An odor of fresh baked goods emanated from the larger bag, stuffed with treats she had baked the night before. Although she was strong and her gate brisk, she struggled with the overloaded bag as she stepped over the curb. A long cement walkway led from the parking area to her office.

As usual, she was the first person on campus. It would be hours before the busy class schedule began in that part of the university. The walkway meandered through the school property and was lined with majestic oak trees, historical markers that dated back to the previous century. It was a reminder of the earlier building designs that were once prevalent on the famous campus.

In fall, dried oak leaves would lift and swirl as her legs swept through the autumn remnants. But it was March and the snow had made its mark on the sweeping landscape. As she continued down the path, the tap of her stilettos was dulled by the thin trace of snow on the sidewalks. She paused for a moment to adjust the weight of the bag on her shoulder. Fifty yards in front of her was the Center for Theoretical Physics. When she reached the front door of the building, she balanced the bag on a lifted knee, removed a set of keys from her purse and unlocked the front door.

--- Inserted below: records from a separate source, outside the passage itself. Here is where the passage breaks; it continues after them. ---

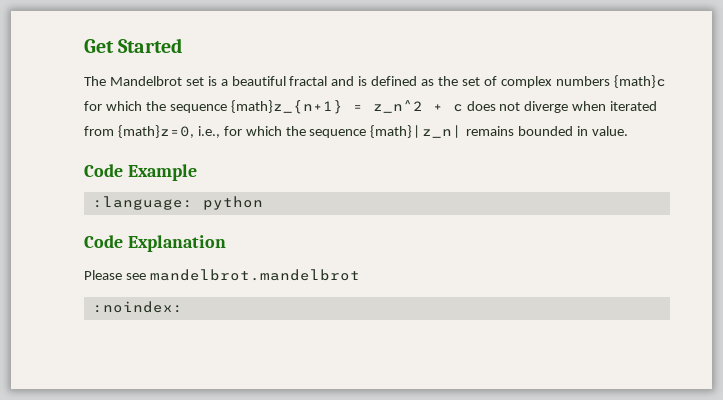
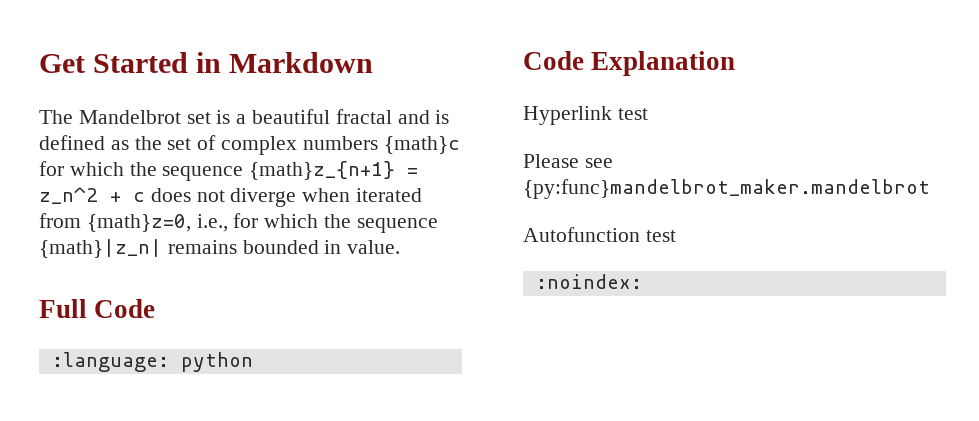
- Get Started
+ Get Started in Markdown
- Code Example
+ Full Code
+ Hyperlink test
- Please see mandelbrot.mandelbrot
+ Please see {py:func}mandelbrot_maker.mandelbrot
+ Autofunction test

Once inside, she walked past the empty security desk to the elevator. Her footsteps were sharp, echoing across the polished granite floor. Overhead, the twenty-foot ceiling buttressed a wall of copper plaques lined with a “who’s who” of wealthy patrons and scientists, familiar to all who entered the facility. It was a wall that impressed upon visitors the world class nature of the Center.

She pushed the second floor button.

Suzy Randolph was an attractive sixty-plus-year-old woman who had managed to retain her vivacious figure. Renowned to have been a serious looker in her younger days, her employment with the university dated back into her forties. There were unfounded stories about her alleged relationships with several professors and an earlier work history as an exotic dancer in New York City, but those rumors were quashed by a legion of those who had been the recipient of the kind woman’s largess. Suzy was loved by all who worked in the science center. Starving overworked interns gladly accepted the occasional basket of chocolate chip cookies or zucchini bread she distributed about the facility, making her as much a known fixture in the world of science as Professor Rodney Blackstone, the internationally renowned physicist that she reported to.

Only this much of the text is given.